### Exercise brief
Output the data below exactly, without images.
· · · ·
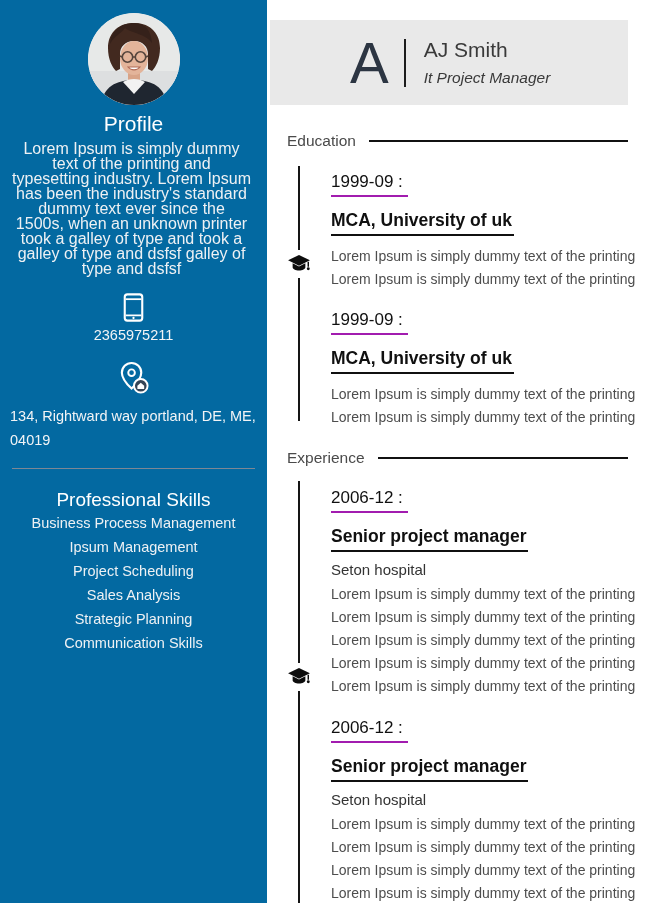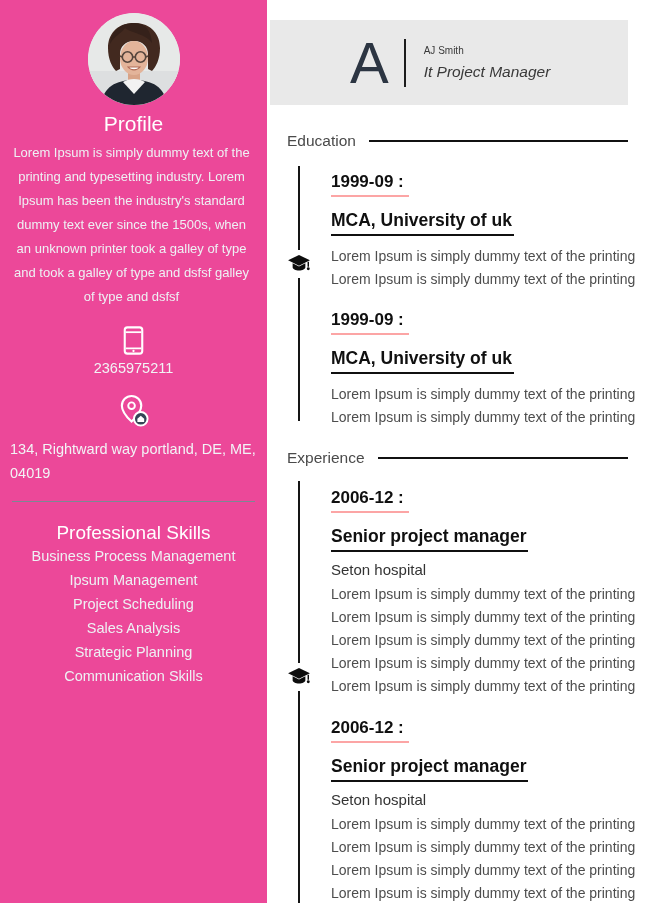--- a/index.html
+++ b/index.html
@@ -32,7 +32,7 @@
   }
   .initial{font-size:58px;line-height:1;color:#2c3542;margin-left:80px;font-weight:400;}
   .header-vline{width:2px;height:48px;background:#1c1c1c;margin:0 18px 0 15px;}
-  .name{font-size:10px;color:#3a3a3a;}
+  .name{font-size:21px;color:#3a3a3a;}
   .job-title{font-size:15.5px;font-style:italic;color:#3a3a3a;margin-top:7px;}
   .section-header{display:flex;align-items:center;margin:27px 40px 0 20px;}
   .section-header.experience{margin-top:20px;}

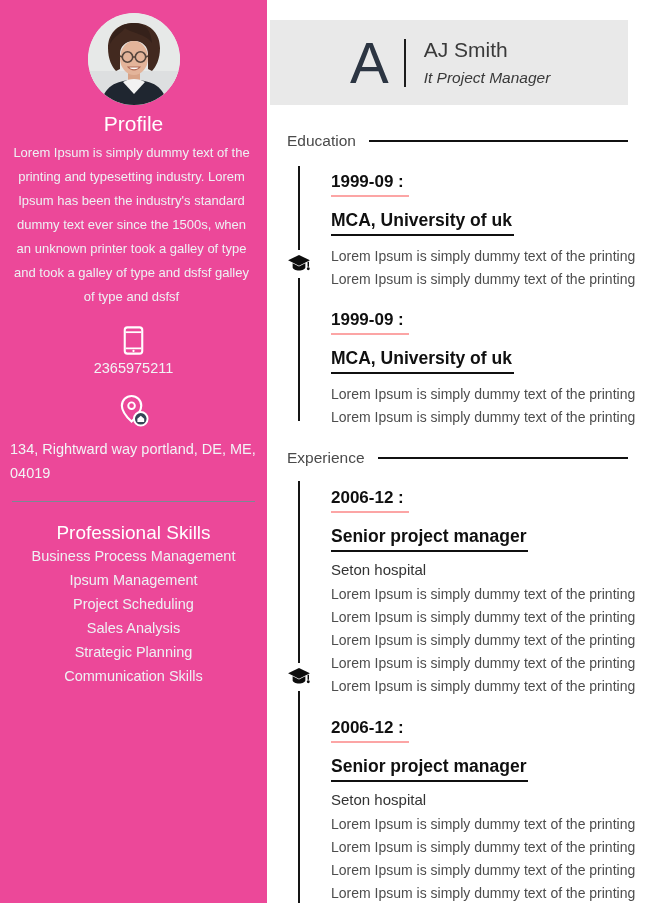--- a/index.html
+++ b/index.html
@@ -10,7 +10,7 @@
   }
   
   .sidebar{
-    width:267px;min-width:267px;background:#ec4899;color:#f2f4f6;
+    width:267px;min-width:267px;background:#0369a1;color:#f2f4f6;
     text-align:center;box-sizing:border-box;padding:13px 10px 0 10px;
   }
   .avatar-wrap{width:92px;height:92px;border-radius:50%;overflow:hidden;margin:0 auto;background:#e7e9e8;}

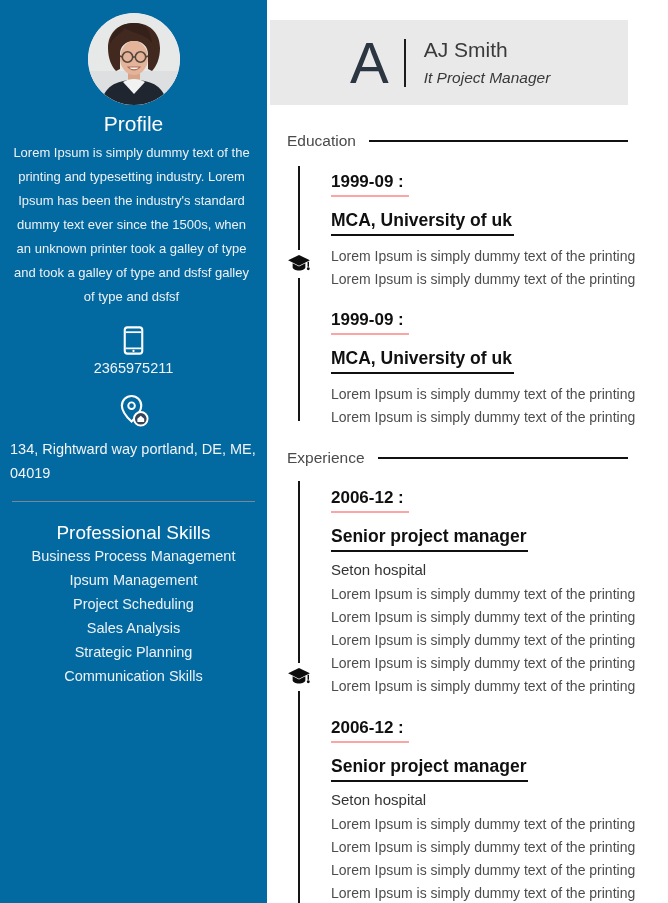--- a/index.html
+++ b/index.html
@@ -15,7 +15,7 @@
   }
   .avatar-wrap{width:92px;height:92px;border-radius:50%;overflow:hidden;margin:0 auto;background:#e7e9e8;}
   .profile-heading{font-size:21px;font-weight:400;margin-top:7px;color:#fff;}
-  .profile-text{font-size:13px;line-height:24px;margin:5px 6px 0 2px;color:#eef1f4;}
+  .profile-text{font-size:16px;line-height:15px;margin:5px 6px 0 2px;color:#eef1f4;}
   .contact-item{margin-top:16px;}
   .contact-item.email{margin-top:24px;}
   .contact-item.location{margin-top:18px;}

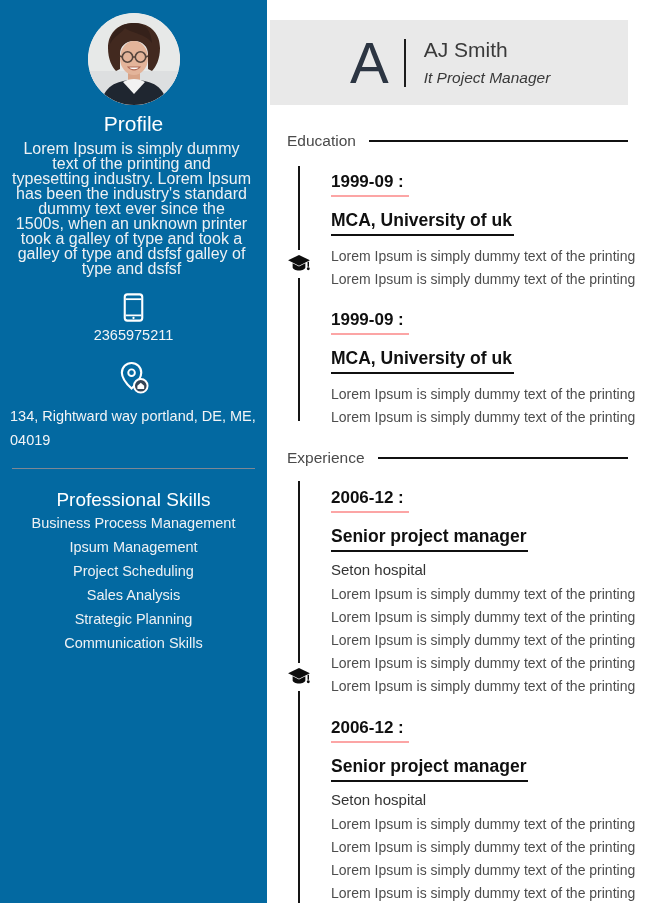--- a/index.html
+++ b/index.html
@@ -48,8 +48,8 @@
   .cap-edu{top:100px;}
   .cap-exp{top:196px;}
   .entry-date{
-    display:inline-block;font-size:17px;font-weight:700;color:#101010;
-    border-bottom:2px solid #fca5a5;padding:0 5px 3px 0;margin-top:22px;
+    display:inline-block;font-size:17px;font-weight:400;color:#101010;
+    border-bottom:2px solid #a21caf;padding:0 5px 3px 0;margin-top:22px;
   }
   .entry-title{
     display:inline-block;font-size:17.5px;font-weight:700;color:#101010;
· · · ·
### The completed task
--- a/index.html
+++ b/index.html
@@ -32,7 +32,7 @@
   }
   .initial{font-size:58px;line-height:1;color:#2c3542;margin-left:80px;font-weight:400;}
   .header-vline{width:2px;height:48px;background:#1c1c1c;margin:0 18px 0 15px;}
-  .name{font-size:10px;color:#3a3a3a;}
+  .name{font-size:21px;color:#3a3a3a;}
   .job-title{font-size:15.5px;font-style:italic;color:#3a3a3a;margin-top:7px;}
   .section-header{display:flex;align-items:center;margin:27px 40px 0 20px;}
   .section-header.experience{margin-top:20px;}

--- a/index.html
+++ b/index.html
@@ -10,7 +10,7 @@
   }
   
   .sidebar{
-    width:267px;min-width:267px;background:#ec4899;color:#f2f4f6;
+    width:267px;min-width:267px;background:#0369a1;color:#f2f4f6;
     text-align:center;box-sizing:border-box;padding:13px 10px 0 10px;
   }
   .avatar-wrap{width:92px;height:92px;border-radius:50%;overflow:hidden;margin:0 auto;background:#e7e9e8;}

--- a/index.html
+++ b/index.html
@@ -15,7 +15,7 @@
   }
   .avatar-wrap{width:92px;height:92px;border-radius:50%;overflow:hidden;margin:0 auto;background:#e7e9e8;}
   .profile-heading{font-size:21px;font-weight:400;margin-top:7px;color:#fff;}
-  .profile-text{font-size:13px;line-height:24px;margin:5px 6px 0 2px;color:#eef1f4;}
+  .profile-text{font-size:16px;line-height:15px;margin:5px 6px 0 2px;color:#eef1f4;}
   .contact-item{margin-top:16px;}
   .contact-item.email{margin-top:24px;}
   .contact-item.location{margin-top:18px;}

--- a/index.html
+++ b/index.html
@@ -48,8 +48,8 @@
   .cap-edu{top:100px;}
   .cap-exp{top:196px;}
   .entry-date{
-    display:inline-block;font-size:17px;font-weight:700;color:#101010;
-    border-bottom:2px solid #fca5a5;padding:0 5px 3px 0;margin-top:22px;
+    display:inline-block;font-size:17px;font-weight:400;color:#101010;
+    border-bottom:2px solid #a21caf;padding:0 5px 3px 0;margin-top:22px;
   }
   .entry-title{
     display:inline-block;font-size:17.5px;font-weight:700;color:#101010;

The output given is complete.